▶ [Data records]:
▬▬▬▬▬▬
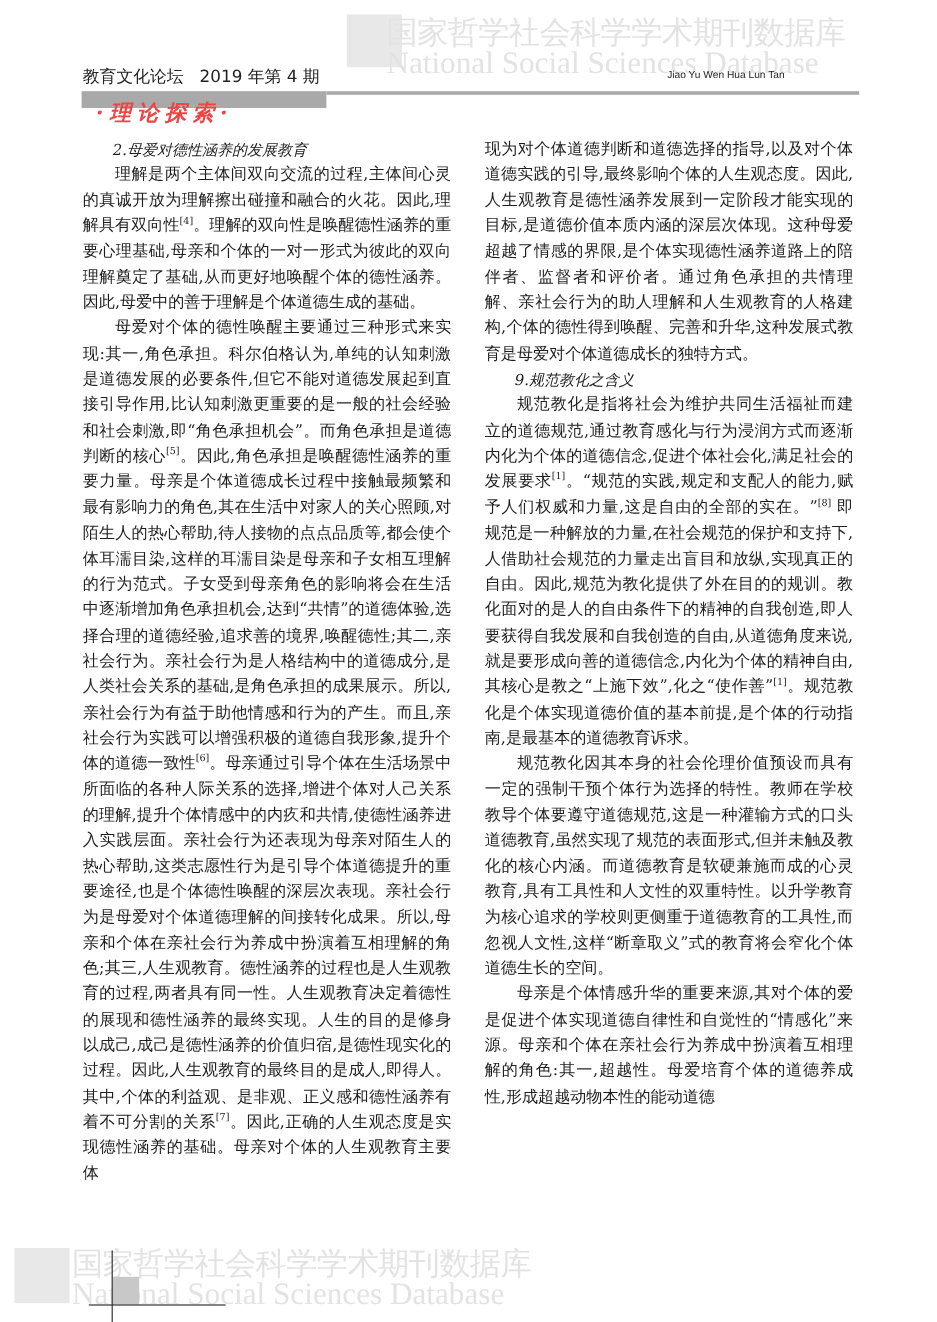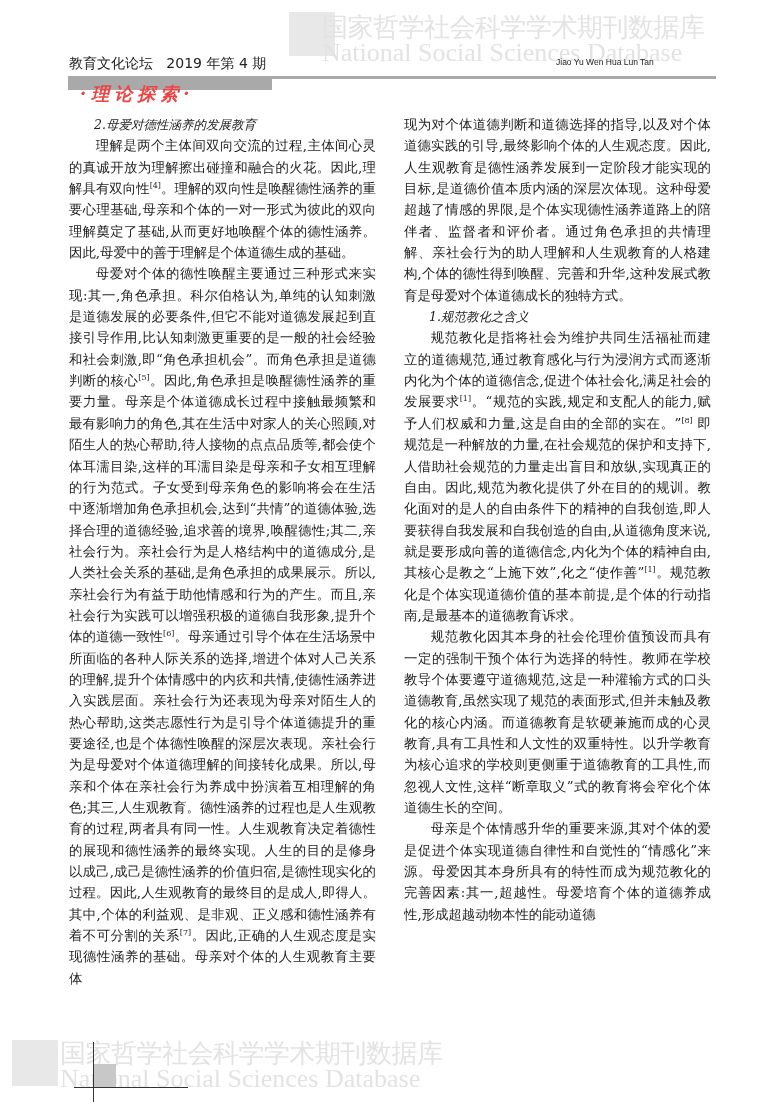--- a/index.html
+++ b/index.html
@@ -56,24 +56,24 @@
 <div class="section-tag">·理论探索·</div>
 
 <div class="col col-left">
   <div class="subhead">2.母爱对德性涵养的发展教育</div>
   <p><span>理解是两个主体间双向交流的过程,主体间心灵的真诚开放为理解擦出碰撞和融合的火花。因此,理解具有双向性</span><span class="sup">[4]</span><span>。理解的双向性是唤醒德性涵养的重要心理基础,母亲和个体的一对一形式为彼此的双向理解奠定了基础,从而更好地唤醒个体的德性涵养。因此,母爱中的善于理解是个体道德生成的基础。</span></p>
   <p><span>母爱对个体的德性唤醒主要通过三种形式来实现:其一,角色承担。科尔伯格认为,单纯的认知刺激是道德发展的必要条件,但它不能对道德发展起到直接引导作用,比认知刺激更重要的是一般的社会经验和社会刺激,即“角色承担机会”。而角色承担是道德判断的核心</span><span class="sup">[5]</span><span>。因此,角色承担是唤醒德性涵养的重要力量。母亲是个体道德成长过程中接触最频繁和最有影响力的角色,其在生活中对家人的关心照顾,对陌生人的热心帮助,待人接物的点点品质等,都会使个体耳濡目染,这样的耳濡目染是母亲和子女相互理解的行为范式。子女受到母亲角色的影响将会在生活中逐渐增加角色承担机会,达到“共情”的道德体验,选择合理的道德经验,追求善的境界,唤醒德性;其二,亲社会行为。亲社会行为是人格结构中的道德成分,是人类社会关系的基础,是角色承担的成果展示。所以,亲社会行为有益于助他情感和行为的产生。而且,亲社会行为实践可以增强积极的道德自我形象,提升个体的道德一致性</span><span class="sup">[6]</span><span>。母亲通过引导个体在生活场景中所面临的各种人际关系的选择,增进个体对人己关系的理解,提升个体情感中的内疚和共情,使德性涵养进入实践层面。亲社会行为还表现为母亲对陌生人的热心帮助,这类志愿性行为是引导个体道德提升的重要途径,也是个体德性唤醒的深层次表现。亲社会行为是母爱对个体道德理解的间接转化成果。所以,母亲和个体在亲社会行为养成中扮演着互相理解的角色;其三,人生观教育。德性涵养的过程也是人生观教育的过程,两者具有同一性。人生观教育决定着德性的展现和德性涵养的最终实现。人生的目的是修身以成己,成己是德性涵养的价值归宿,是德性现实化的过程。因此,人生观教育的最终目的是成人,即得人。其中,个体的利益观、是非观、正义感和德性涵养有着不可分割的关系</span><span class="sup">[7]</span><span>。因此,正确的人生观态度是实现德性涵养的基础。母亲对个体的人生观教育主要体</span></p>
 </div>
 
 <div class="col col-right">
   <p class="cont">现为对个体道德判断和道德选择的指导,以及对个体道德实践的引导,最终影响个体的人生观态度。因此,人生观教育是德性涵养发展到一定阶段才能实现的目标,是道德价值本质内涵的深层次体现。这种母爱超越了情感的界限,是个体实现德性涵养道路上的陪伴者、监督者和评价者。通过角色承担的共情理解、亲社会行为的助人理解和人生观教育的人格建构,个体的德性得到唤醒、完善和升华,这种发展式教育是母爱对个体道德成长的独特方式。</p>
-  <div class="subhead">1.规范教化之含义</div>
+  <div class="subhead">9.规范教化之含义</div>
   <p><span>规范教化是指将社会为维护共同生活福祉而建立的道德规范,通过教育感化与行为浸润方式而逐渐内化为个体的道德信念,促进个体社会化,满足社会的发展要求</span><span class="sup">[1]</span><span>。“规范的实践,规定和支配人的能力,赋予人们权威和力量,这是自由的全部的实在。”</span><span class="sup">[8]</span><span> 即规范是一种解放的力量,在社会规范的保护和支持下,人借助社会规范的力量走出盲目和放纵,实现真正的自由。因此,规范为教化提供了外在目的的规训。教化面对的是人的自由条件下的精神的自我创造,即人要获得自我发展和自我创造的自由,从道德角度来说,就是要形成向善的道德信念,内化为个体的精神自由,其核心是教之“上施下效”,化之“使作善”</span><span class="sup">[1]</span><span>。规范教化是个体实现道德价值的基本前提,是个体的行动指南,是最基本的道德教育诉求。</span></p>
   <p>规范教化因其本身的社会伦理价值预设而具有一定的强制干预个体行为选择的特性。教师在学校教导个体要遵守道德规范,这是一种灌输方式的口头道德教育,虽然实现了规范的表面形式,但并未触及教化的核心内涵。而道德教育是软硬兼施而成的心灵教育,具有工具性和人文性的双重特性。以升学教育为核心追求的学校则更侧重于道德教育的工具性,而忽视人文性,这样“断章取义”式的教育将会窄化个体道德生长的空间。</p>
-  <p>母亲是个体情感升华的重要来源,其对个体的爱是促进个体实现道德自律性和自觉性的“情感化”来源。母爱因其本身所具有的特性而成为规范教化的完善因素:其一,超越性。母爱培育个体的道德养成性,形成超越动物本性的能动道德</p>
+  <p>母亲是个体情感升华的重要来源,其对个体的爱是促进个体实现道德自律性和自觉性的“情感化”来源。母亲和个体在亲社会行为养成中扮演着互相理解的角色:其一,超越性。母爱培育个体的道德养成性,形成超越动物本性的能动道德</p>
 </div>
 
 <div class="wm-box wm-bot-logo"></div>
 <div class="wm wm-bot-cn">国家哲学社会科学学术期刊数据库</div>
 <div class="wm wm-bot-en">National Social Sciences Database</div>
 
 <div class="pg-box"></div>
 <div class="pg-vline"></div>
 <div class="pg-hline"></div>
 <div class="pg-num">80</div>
▬▬▬▬▬▬
▶ [Task description]: Word for word, return the lines from the one holding "<p>规范教化因其本身的社会" through the end of the entries above.

▶ [Output]:
   <p>规范教化因其本身的社会伦理价值预设而具有一定的强制干预个体行为选择的特性。教师在学校教导个体要遵守道德规范,这是一种灌输方式的口头道德教育,虽然实现了规范的表面形式,但并未触及教化的核心内涵。而道德教育是软硬兼施而成的心灵教育,具有工具性和人文性的双重特性。以升学教育为核心追求的学校则更侧重于道德教育的工具性,而忽视人文性,这样“断章取义”式的教育将会窄化个体道德生长的空间。</p>
-  <p>母亲是个体情感升华的重要来源,其对个体的爱是促进个体实现道德自律性和自觉性的“情感化”来源。母爱因其本身所具有的特性而成为规范教化的完善因素:其一,超越性。母爱培育个体的道德养成性,形成超越动物本性的能动道德</p>
+  <p>母亲是个体情感升华的重要来源,其对个体的爱是促进个体实现道德自律性和自觉性的“情感化”来源。母亲和个体在亲社会行为养成中扮演着互相理解的角色:其一,超越性。母爱培育个体的道德养成性,形成超越动物本性的能动道德</p>
 </div>
 
 <div class="wm-box wm-bot-logo"></div>
 <div class="wm wm-bot-cn">国家哲学社会科学学术期刊数据库</div>
 <div class="wm wm-bot-en">National Social Sciences Database</div>
 
 <div class="pg-box"></div>
 <div class="pg-vline"></div>
 <div class="pg-hline"></div>
 <div class="pg-num">80</div>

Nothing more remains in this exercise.